Project history: This ship, the first German battlecruiser and built under the 1907-8 programme, was a considerably better fighting ship than any of the 6 British 305mm gun battlecruisers. There was a short forecastle extending to the foremast and at normal load freeboard was about 8.1m forward and 5.8m amidships and aft. GM is given as 2.11m and Frahm anti-rolling tanks were fitted during construction, but were later used to take 200 tons of extra coal, and bilge keels fitted instead. Fighting draught was less than deep load and was 8.8m with displacement 21,082 tons.
    The main turrets were disposed fore and aft with 2 echelonned amidships, the latter being sufficiently far inboard to give a 125° arc on the opposite beam. The long trunk Drh LC/07 mountings allowed 20° elevation and magazines were above shell rooms except in the after turret. The 15cm were in a main deck battery and the TT at bow, stern and on either broadside forward of the torpedo bulkhead.
    There were 10 boiler rooms and 4 engine rooms with the main high pressure turbines on the wing shafts in the 2 forward rooms and the main low pressure on the inner shafts in the 2 after ones. Boiler pressure was 16.5kgf/cm2, and about 200 tons tar oil was later carried for spraying on the coal in the boiler furnaces. As usual the boilers were heavily forced on the mile and trial figures were 79,000shp = 27.4kts.

Ship protection: The main belt ran from the forward edge of the fore barbette to a little past the after one and was 250mm for 0.9m above and 0.4m below lwl, tapering to 150mm at the main deck and lower edge 1.6m below lwl. Forward to the bows it was 120-100mm and aft 100-80mm. The barbettes were 230-170mm above the hull armour but behind the battery and main belt were drastically reduced to 30mm while the turrets had 230mm faces and rears, 180mm sides and 90-60mm roofs. The armour deck was 25mm behind the main belt with 50mm slopes and 50mm forward while aft it was 80mm with 50-25mm slopes. The main deck was 25mm over the belt outside the battery, the upper deck 25mm over the battery and the forecastle deck 23mm round the fore barbette.
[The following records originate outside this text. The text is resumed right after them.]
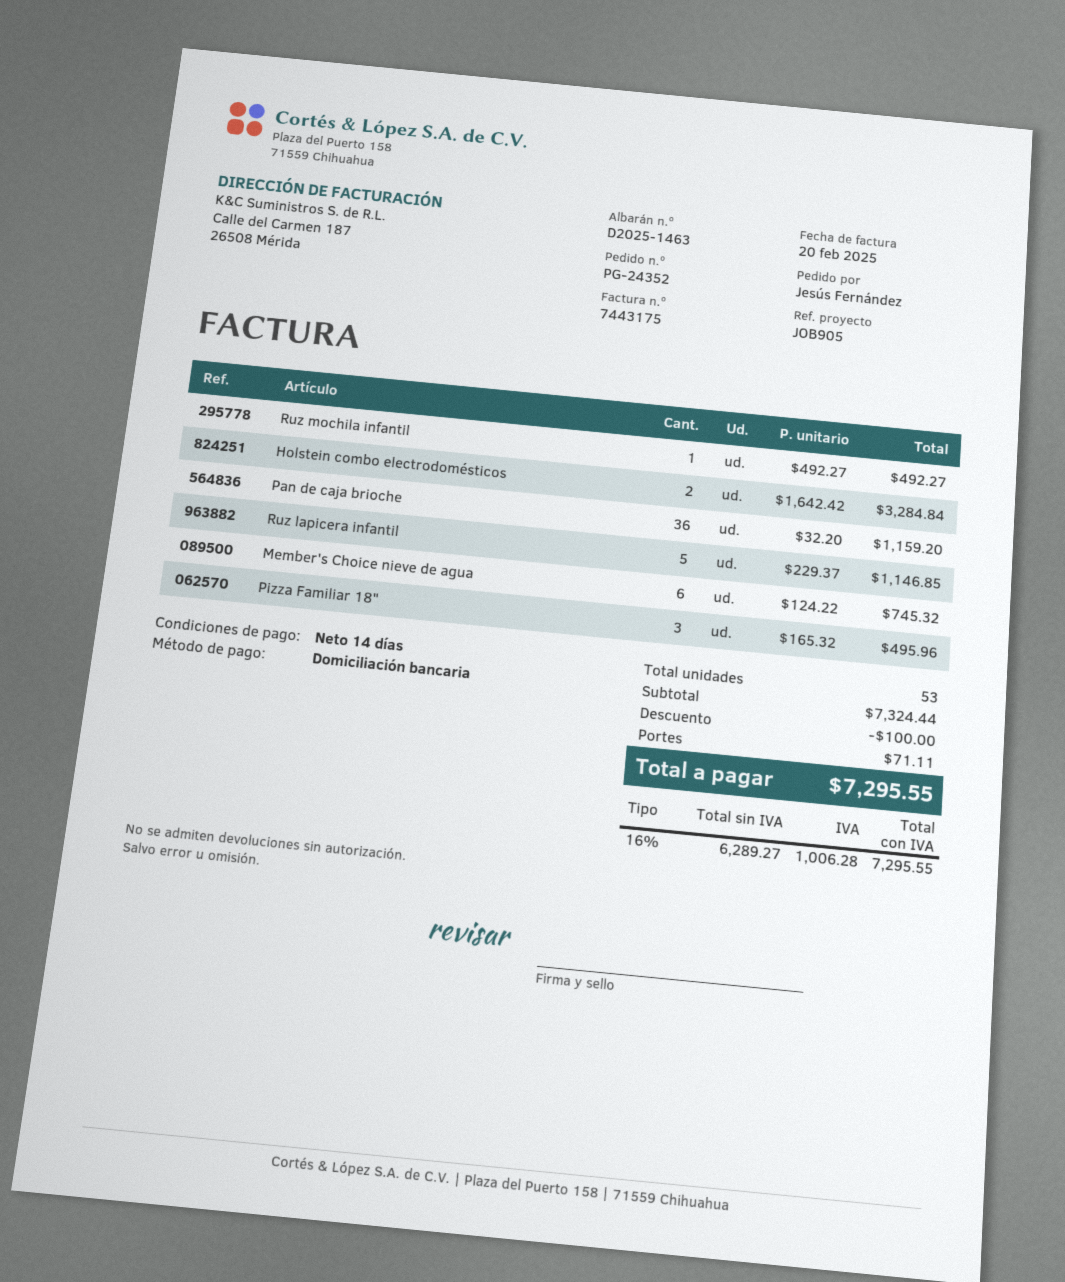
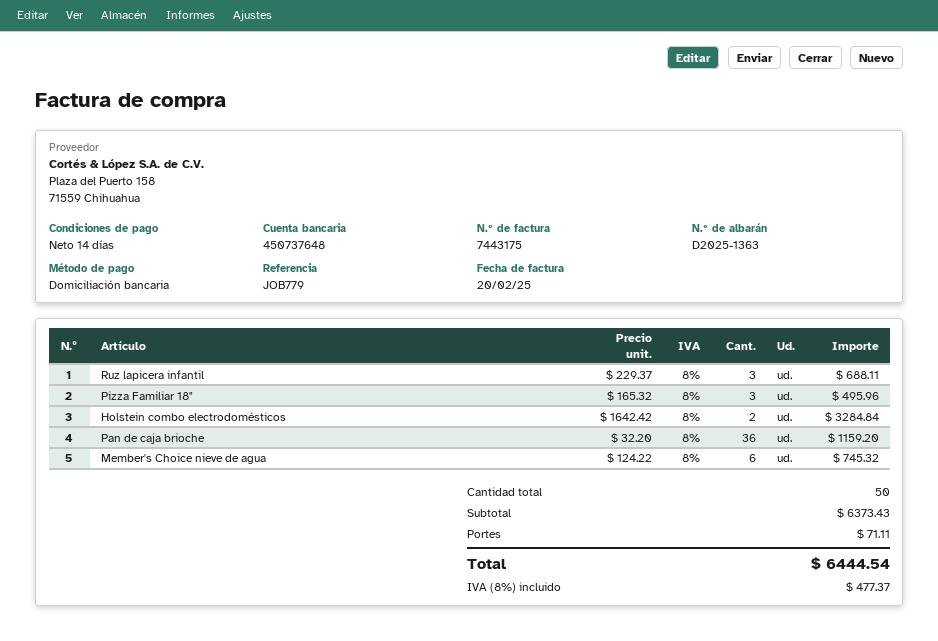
delivery note number: D2025-1463 -> D2025-1363
reference: JOB905 -> JOB779
Ruz mochila infantil: 1 x 492.27 = 492.27 -> none
Ruz lapicera infantil: 5 x 229.37 = 1146.85 -> 3 x 229.37 = 688.11
total quantity: 53 -> 50
subtotal: 7324.44 -> 6373.43
discount: 100.00 -> none
tax: 16% = 1006.28 -> 8% = 477.37
total: 7295.55 -> 6444.54

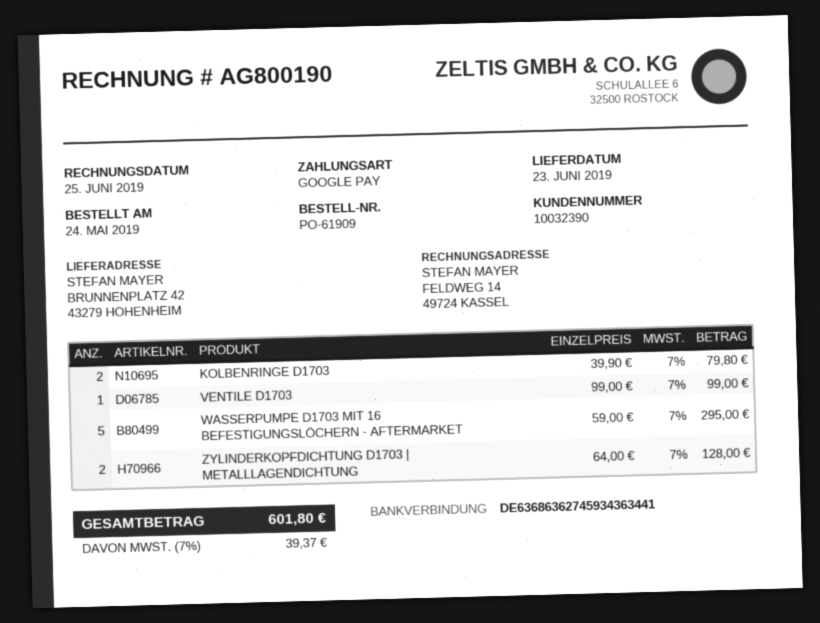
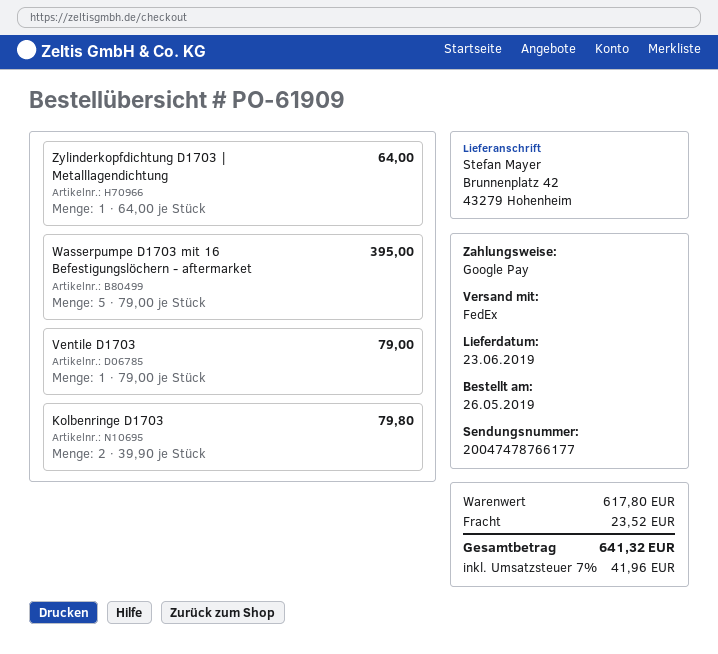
order date: 2019-05-24 -> 2019-05-26
VENTILE D1703: 1 x 99.00 = 99.00 -> 1 x 79.00 = 79.00
WASSERPUMPE D1703 MIT 16 BEFESTIGUNGSLÖCHERN - AFTERMARKET: 5 x 59.00 = 295.00 -> 5 x 79.00 = 395.00
ZYLINDERKOPFDICHTUNG D1703 | METALLLAGENDICHTUNG: 2 x 64.00 = 128.00 -> 1 x 64.00 = 64.00
shipping: none -> 23.52
tax: 7% = 39.37 -> 7% = 41.96
total: 601.80 -> 641.32

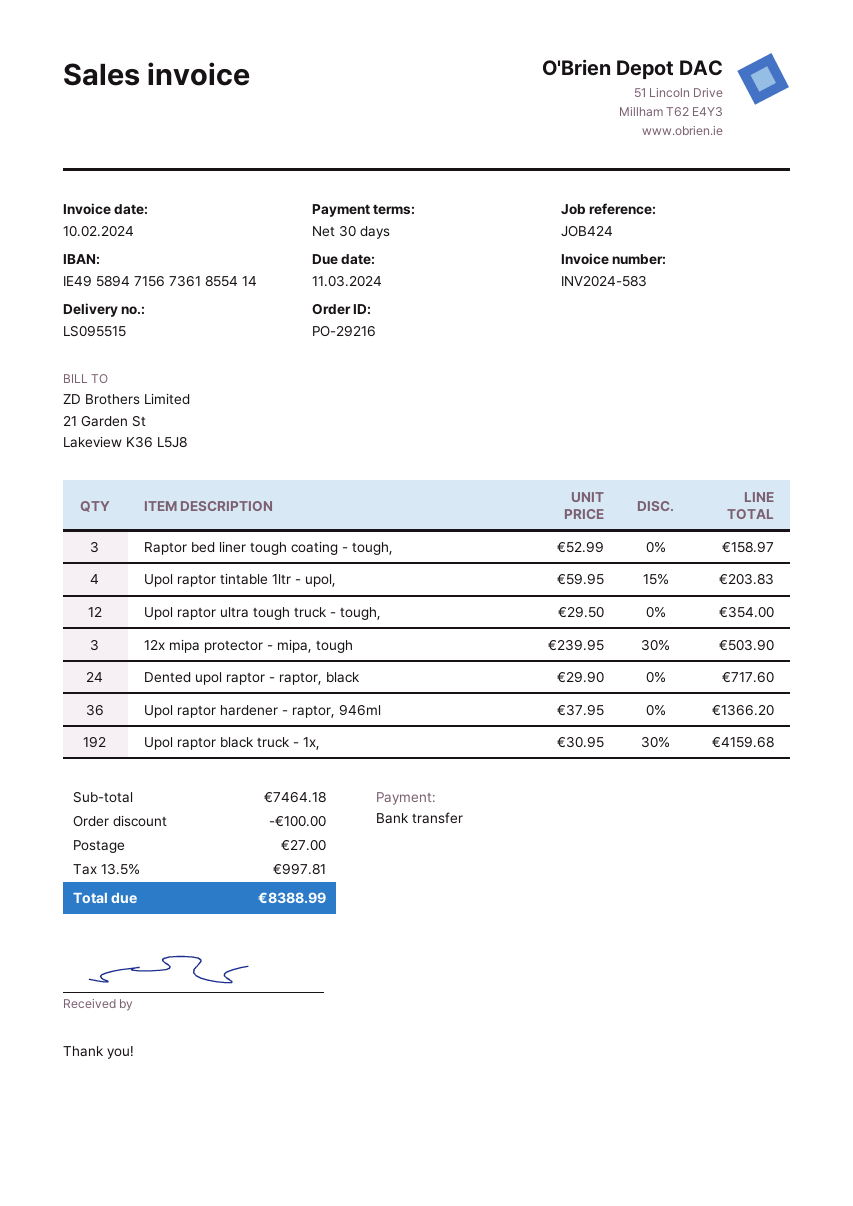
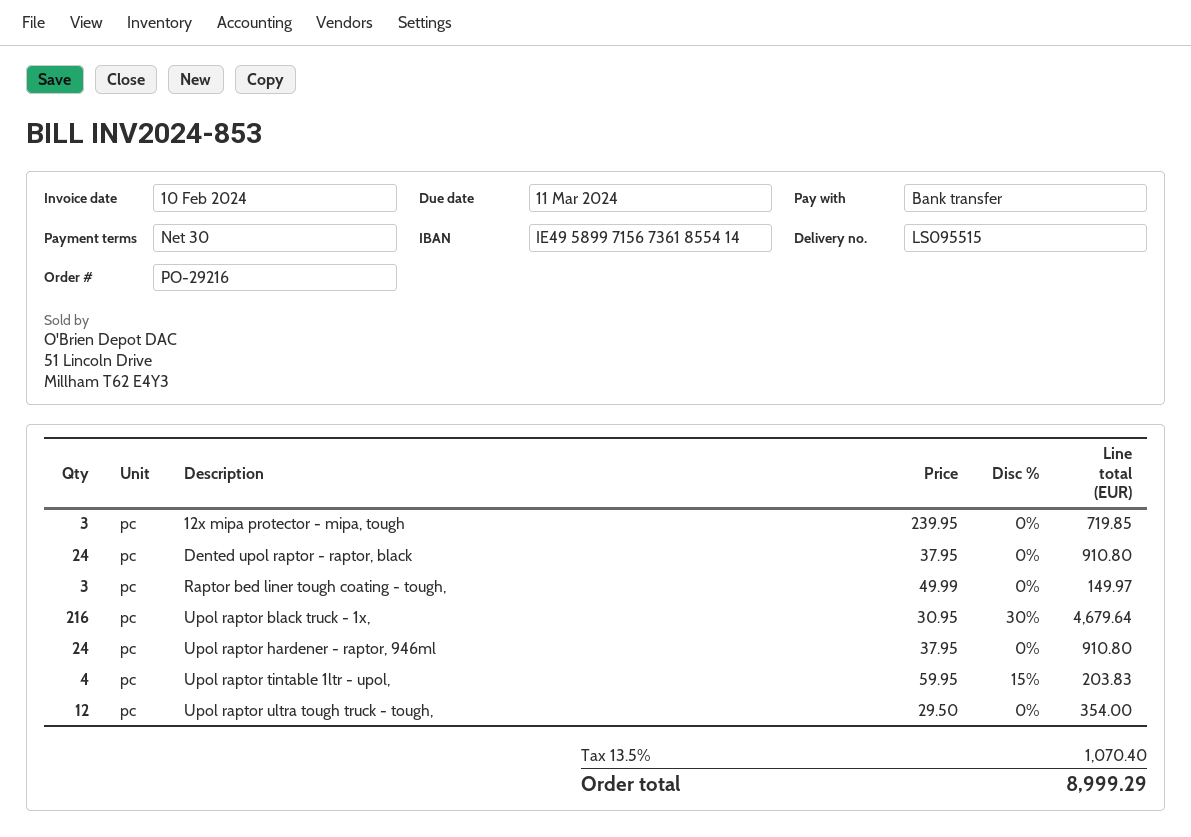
invoice number: INV2024-583 -> INV2024-853
bank account: IE49589471567361855414 -> IE49589971567361855414
Raptor bed liner tough coating - tough,: 3 x 52.99 = 158.97 -> 3 x 49.99 = 149.97
12x mipa protector - mipa, tough: 3 x 239.95 - 30% = 503.90 -> 3 x 239.95 = 719.85
Dented upol raptor - raptor, black: 24 x 29.90 = 717.60 -> 24 x 37.95 = 910.80
Upol raptor hardener - raptor, 946ml: 36 x 37.95 = 1366.20 -> 24 x 37.95 = 910.80
Upol raptor black truck - 1x,: 192 x 30.95 - 30% = 4159.68 -> 216 x 30.95 - 30% = 4679.64
discount: 100.00 -> none
shipping: 27.00 -> none
tax: 13.5% = 997.81 -> 13.5% = 1070.40
total: 8388.99 -> 8999.29

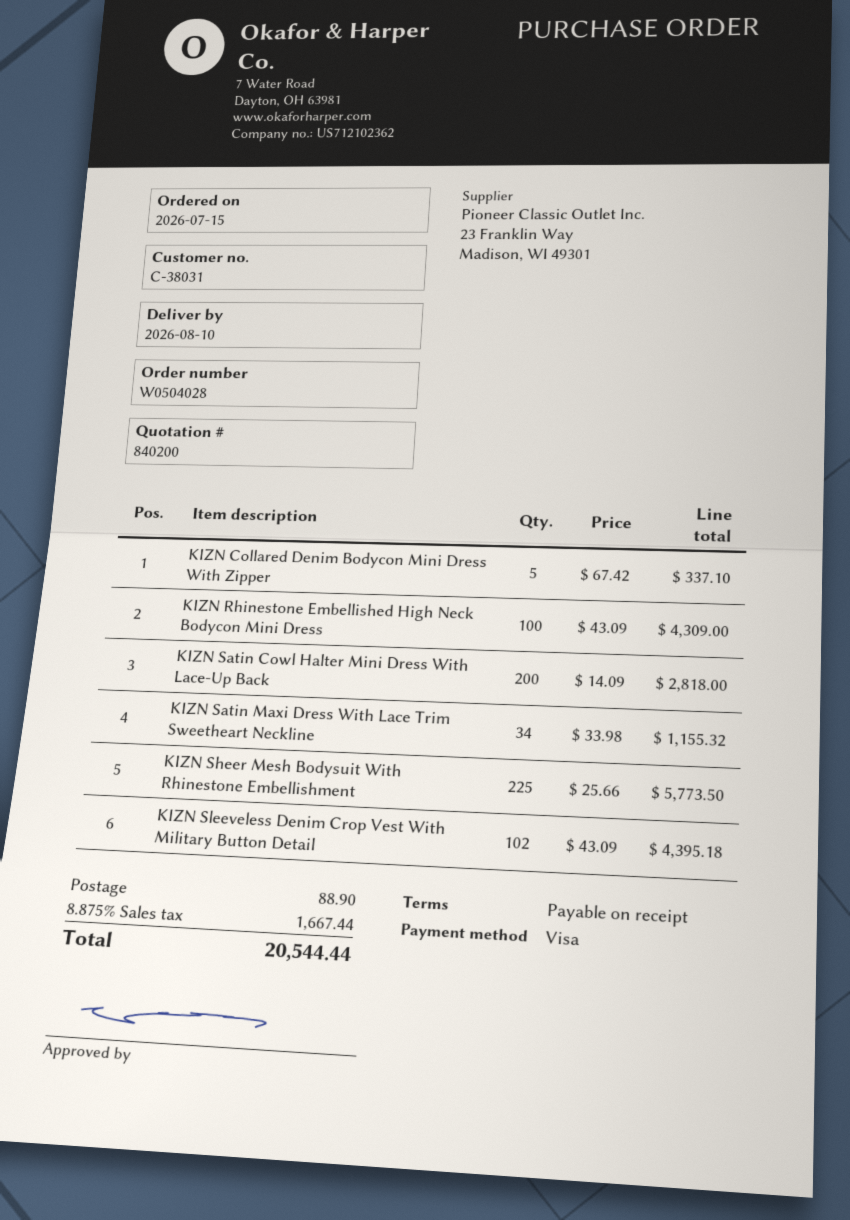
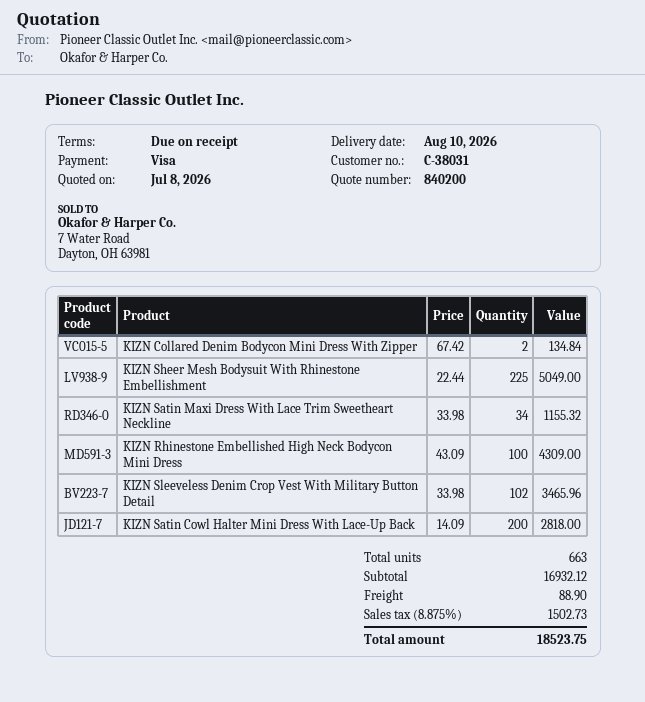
KIZN Collared Denim Bodycon Mini Dress With Zipper: 5 x 67.42 = 337.10 -> 2 x 67.42 = 134.84
KIZN Sheer Mesh Bodysuit With Rhinestone Embellishment: 225 x 25.66 = 5773.50 -> 225 x 22.44 = 5049.00
KIZN Sleeveless Denim Crop Vest With Military Button Detail: 102 x 43.09 = 4395.18 -> 102 x 33.98 = 3465.96
tax: 8.875% = 1667.44 -> 8.875% = 1502.73
total: 20544.44 -> 18523.75

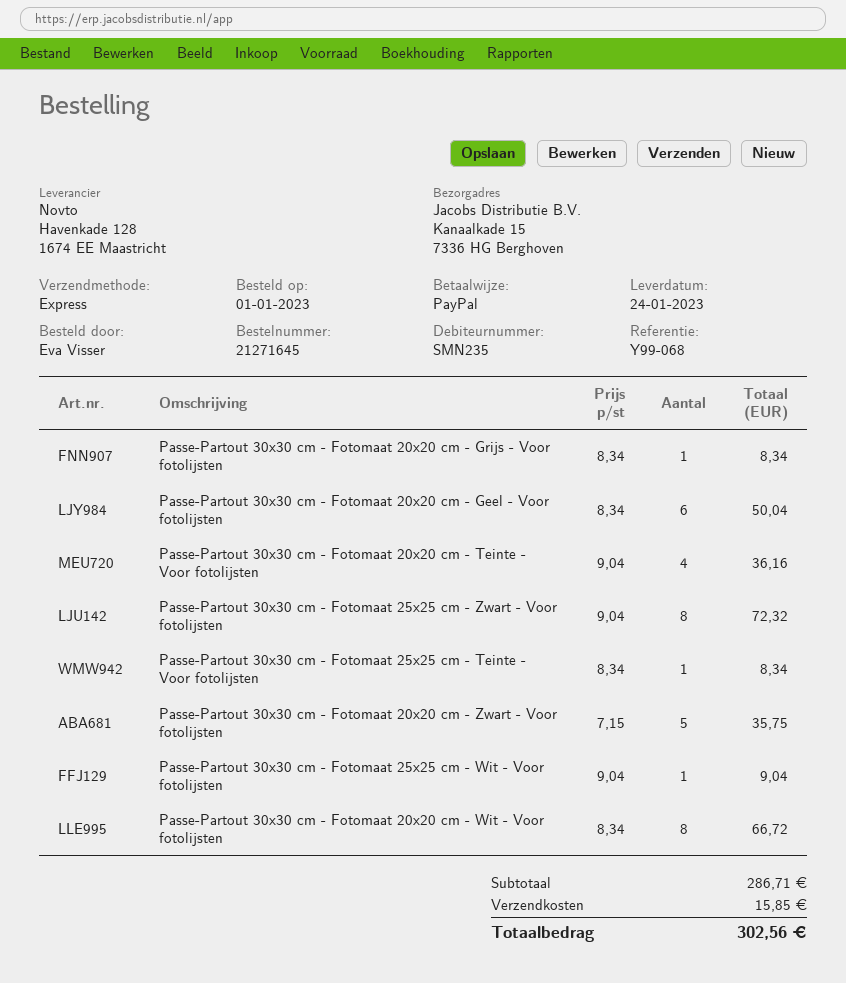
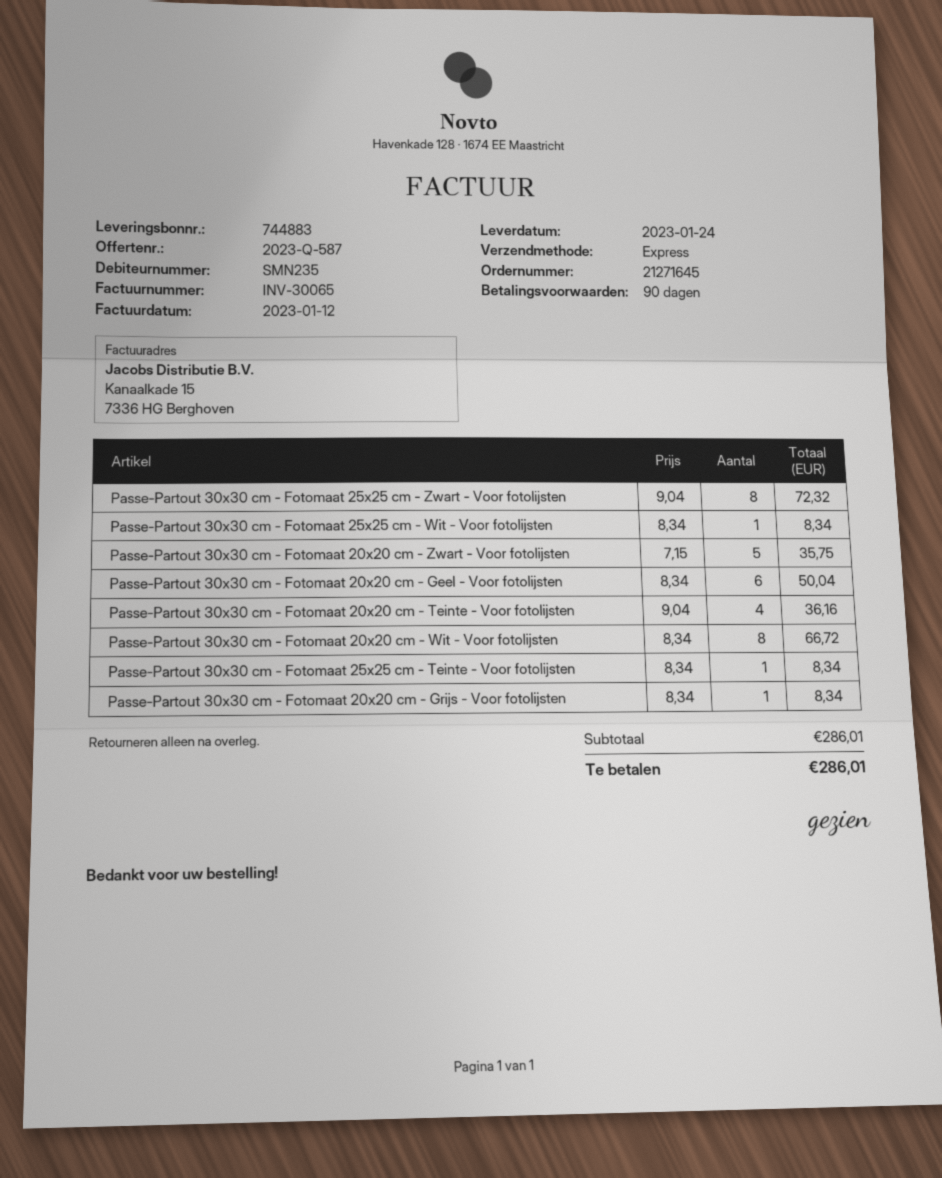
Passe-Partout 30x30 cm - Fotomaat 25x25 cm - Wit - Voor fotolijsten: 1 x 9.04 = 9.04 -> 1 x 8.34 = 8.34
subtotal: 286.71 -> 286.01
shipping: 15.85 -> none
total: 302.56 -> 286.01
The torpedo bulkhead was 30-25mm and about 4.0m inboard amidships, running for the same length as the main belt.

Modernizations: 1915: - 4 x 1 - 88/45; + 4 x 1 - 88/45 SK L/45 C/13 (AA)

1916: - 12 x 1 - 88/45

Naval service: At Jutland she blew up Indefatigable in the first 14 or 15 minutes and was later hit by 2 381mm and 2 343mm shells which caused damage aft and put two turrets out of action while troubles in the other two caused the ship to be without any heavy guns for 11.4 hours. The Von der Tann was raised at Scapa Flow on 7 December 1930 and broken up at Rosyth in 1931-34.